Munich interest meeting held in Orangerie

On Jan. 30 from 1:00 to 2:00 p.m a special interest meeting was held in the Orangerie beside Binford for the Munich study abroad program. As people filed into the Orangerie, the air was filled with excited chatter as the students who studied abroad in Munich during the fall semester prepared presentations.

As students found their seats, Chair of the Modern Language Studies Department Dave Limburg offered attendees pretzels, chocolates and homemade “Spezi,” a soft drink of German origin that is a mix of Cola and orange soda. The treats were a well-received introduction to the Bavarian culture and foods soon to be introduced to the crowd.

During the presentations, the students shared their various experiences, including one student’s host father, whom the group lovingly referred to as ‘Opa’, the German word for grandpa.

“We all had amazing host families” said junior Anthony Carr, pointing to a picture of the various families who were gracious enough to house the program’s students during their stay. “They were all so nice, and then Opa was hilarious.”

Regarding housing, Limburg announced that things were changing a bit, and that students going to Munich for the three-week semester would be staying in places such as hostels. Students studying in Munich for the 12-week semester will still be living with host families.

The presenters then switch to their next slides, introducing the fun day-to-day life they had in Germany. Many students took advantage of Munich’s centralized location in Europe to travel across the continent. Senior Finn Shepard traveled both inside and outside of Germany’s borders.

“I went to Berlin, which I liked a lot,” Shepard said. “It was interesting to compare it to Munich in terms of accents and cultural mannerisms. Some of us also visited Amsterdam, which was also nice, especially with all of the canals. It was my first time seeing that type of city layout.”

On top of travel, Munich alumni also made sure to let interested students know that while drinking is common – and encouraged – in Bavaria, it isn’t required.

“Just because the legal drinking age is lower than here doesn’t mean you have to go out and get drunk. People there definitely enjoy their beer, but it’s important to do so responsibly,” said Study Abroad Assistant Director Robert Van Pelt.

According to Van Pelt, there are some things students should know and keep in mind regarding the program. The Study Abroad Office, which is still actively working on balancing all of their programs, is currently looking at the possibility of students having to pay for flight costs, but tuition for the program will remain the same as it has for other programs.

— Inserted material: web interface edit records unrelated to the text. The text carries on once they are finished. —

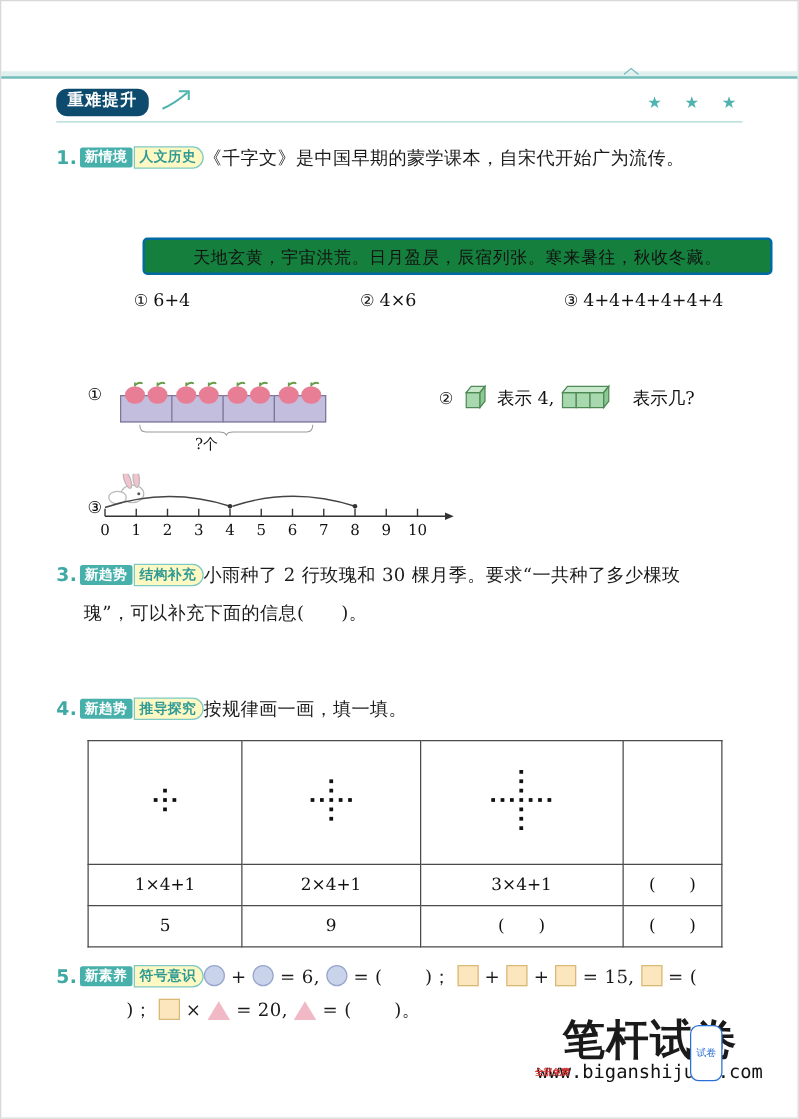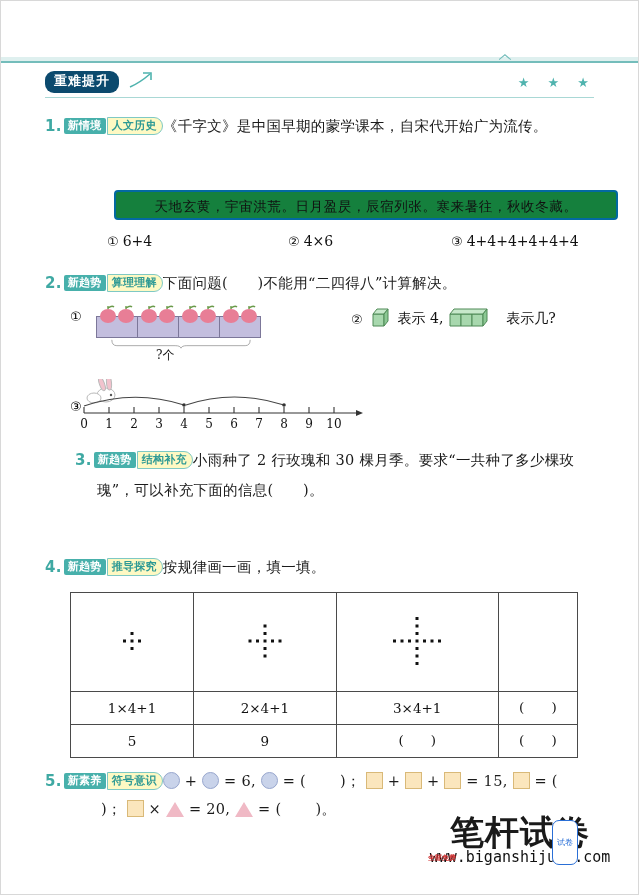--- a/index.html
+++ b/index.html
@@ -229,23 +229,20 @@
       <span class="circnum">①</span><span>6+4</span>
     </span>
     <span class="o" style="left:243px;">
       <span class="circnum">②</span><span>4×6</span>
     </span>
     <span class="o" style="left:406px;">
       <span class="circnum">③</span><span>4+4+4+4+4+4</span>
     </span>
   </div>
 
-  <div class="q" style="top:267px;">
-    <span class="qnum">2.</span><span class="tag-a">新趋势</span><span class="tag-b">算理理解</span><span>下面问题(　　)不能用“二四得八”计算解决。</span>
-  </div>
 
   <span class="circnum" style="position:absolute;left:69px;top:308px;font-size:13px;">①</span>
   <div class="apple-fig">
     <div class="box-row">
       <div class="box-cell"></div>
       <div class="box-cell"></div>
       <div class="box-cell"></div>
       <div class="box-cell"></div>
     </div>
     <svg width="170" height="20" style="position:absolute;left:0;top:0;">
@@ -354,21 +351,21 @@
           <text x="143" y="49">5</text>
         <text x="168" y="49">6</text>
           <text x="193" y="49">7</text>
           <text x="218" y="49">8</text>
         <text x="243" y="49">9</text>
           <text x="268" y="49">10</text>
       </g>
     </svg>
   </div>
 
-  <div class="q" style="top:444px;margin-left:30px;">
+  <div class="q" style="top:444px;">
     <span class="qnum">3.</span><span class="tag-a">新趋势</span><span class="tag-b">结构补充</span><span>小雨种了 2 行玫瑰和 30 棵月季。要求“一共种了多少棵玫</span>
     <span class="ind">瑰”，可以补充下面的信息(　　)。</span>
   </div>
 
 
   <div class="q" style="top:551px;">
     <span class="qnum">4.</span><span class="tag-a">新趋势</span><span class="tag-b">推导探究</span><span>按规律画一画，填一填。</span>
   </div>
 
   <table class="tbl">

This information is still liable to change, and Limburg promised to keep students up-to-date on such news. Students also receive a meal stipend in lieu of the on-campus meal plans and Grill Cash.

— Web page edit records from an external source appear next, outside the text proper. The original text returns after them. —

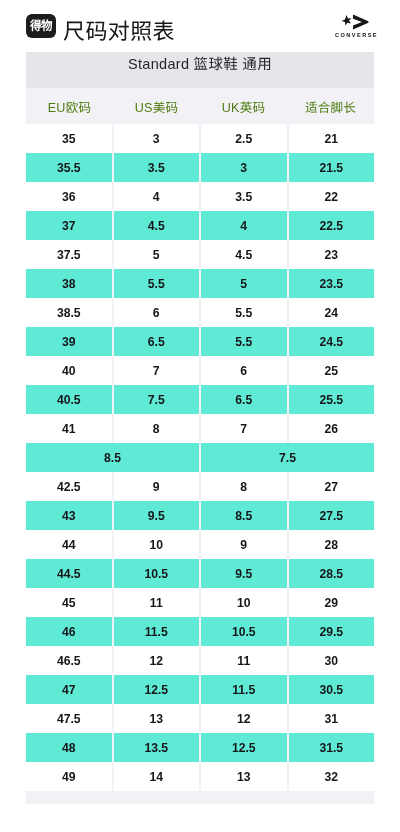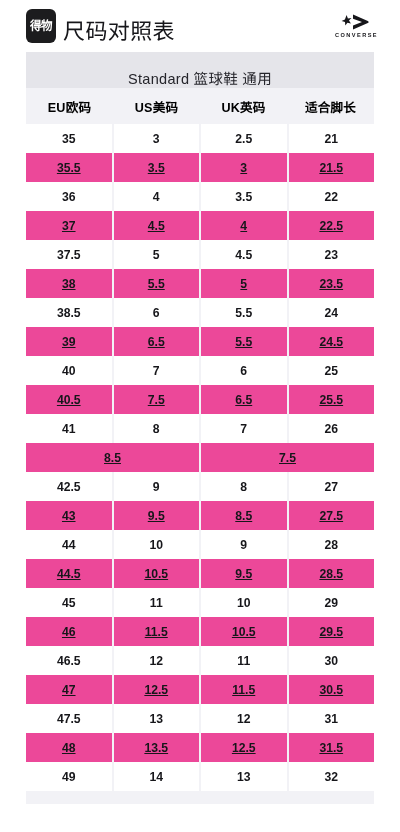--- a/index.html
+++ b/index.html
@@ -26,21 +26,21 @@
     box-sizing: border-box;
     background: #ffffff;
   }
   .brand-left {
     display: flex;
     align-items: center;
     gap: 7px;
   }
   .dewu-badge {
     width: 30px;
-    height: 34px;
+    height: 24px;
     border-radius: 6px;
     background: #1c1c1e;
     display: flex;
     align-items: center;
     justify-content: center;
     flex: none;
   }
   .dewu-badge span {
     color: #ffffff;
     font-size: 12.5px;
@@ -75,21 +75,21 @@
     color: #16161a;
     line-height: 1;
     padding-left: 1px;
   }
 
   
   .subtitle-band {
     height: 36px;
     background: #e5e5ea;
     display: flex;
-    align-items: flex-end;
+    align-items: flex-start;
     justify-content: center;
     margin: 0 26px;
   }
   .subtitle-band .txt {
     font-size: 14.5px;
     color: #25252b;
     font-weight: 400;
     letter-spacing: 0.3px;
   }
 
@@ -102,22 +102,22 @@
   .row {
     display: flex;
     width: 100%;
   }
   .row.head {
     height: 36px;
     background: #f2f2f6;
   }
   .row.head .cell {
     font-size: 12.6px;
-    color: #000000;
-    font-weight: 700;
+    color: #4d7c0f;
+    font-weight: 400;
     letter-spacing: 0.2px;
     background: transparent;
   }
   .row.body {
     height: 29px;
   }
   .cell {
     flex: 1 1 0;
     display: flex;
     align-items: center;
@@ -125,22 +125,21 @@
     font-size: 12.2px;
     font-weight: 700;
     color: #16161a;
     box-sizing: border-box;
   }
   .row.body .cell {
     margin: 0 1px;
     background: #ffffff;
   }
   .row.body.alt .cell {
-    background: #ec4899;
-    text-decoration: underline;
+    background: #5eead4;
   }
   .row.body .cell:first-child { margin-left: 0; }
   .row.body .cell:last-child  { margin-right: 0; }
 </style>
 </head>
 <body>
 
 <div class="header">
   <div class="brand-left">
     <div class="dewu-badge">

Van Pelt also went into detail about students who may need a passport. The Study Abroad team is working with the Center of Intercultural Exchange and Education to offer free passports to students in need.

“Aside from having the regular forms and identifications necessary to apply, the only catch for these (passports) is that you must not have ever had a passport before,” said Van Pelt. “If you’ve never had a passport before in your life, and you have the right stuff to get one, you can come to our office and we’ll help you begin the application process, with the charge covered thanks to the Passport Caravan.”

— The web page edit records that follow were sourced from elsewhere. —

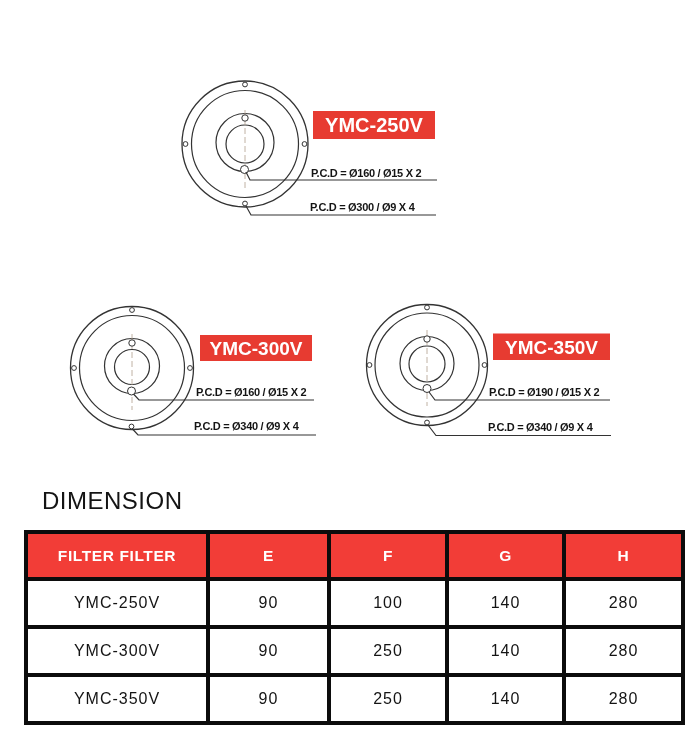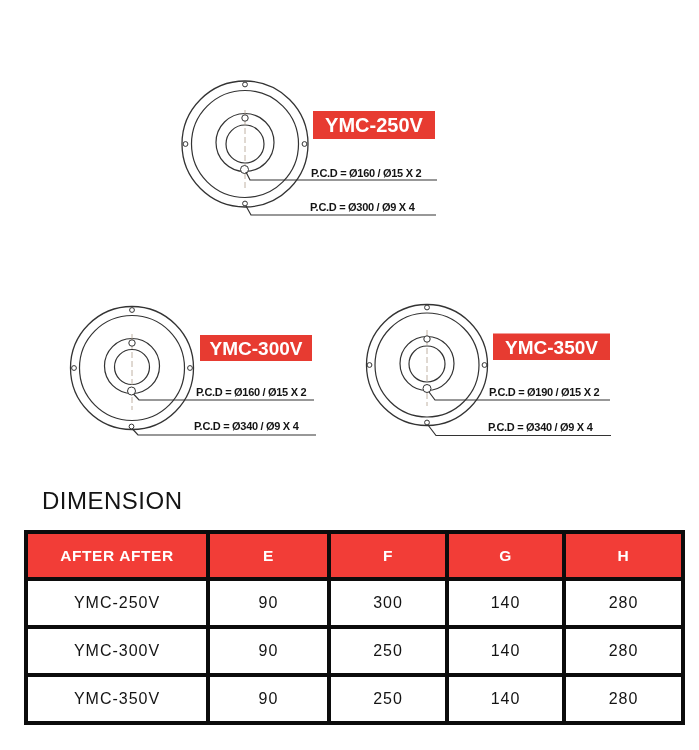--- a/index.html
+++ b/index.html
@@ -144,32 +144,32 @@
   <table class="dim-table">
     <colgroup>
       <col style="width:182px">
       <col style="width:121px">
       <col style="width:118px">
       <col style="width:117px">
       <col style="width:119px">
     </colgroup>
     <thead>
       <tr>
-        <th>AFTER AFTER</th>
+        <th>FILTER FILTER</th>
         <th>E</th>
         <th>F</th>
         <th>G</th>
         <th>H</th>
       </tr>
     </thead>
     <tbody>
       <tr>
         <td>YMC-250V</td>
         <td>90</td>
-        <td>300</td>
+        <td>100</td>
         <td>140</td>
         <td>280</td>
       </tr>
       <tr>
         <td>YMC-300V</td>
         <td>90</td>
         <td>250</td>
         <td>140</td>
         <td>280</td>
       </tr>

As of Jan. 30, approximately half of the 100 passport offers were still left, according to Van Pelt.

“Once the deadline approaches, we’ll gather everyone who’s applied and head on down to the office to get everything sent in,” said Van Pelt. “After a number of weeks, you’ll have a brand new passport in your mailbox.”

Shepard emphasized the language-building skills and independence he built in Munich.

“I spent 19 years in the same house, just travelling pretty much in the continental U.S., with a few trips to other countries in this same hemisphere,” Shepard said. “For me, my time in Germany was also a way for me to be independent and kind of establish a life for myself with my host family in my host town.”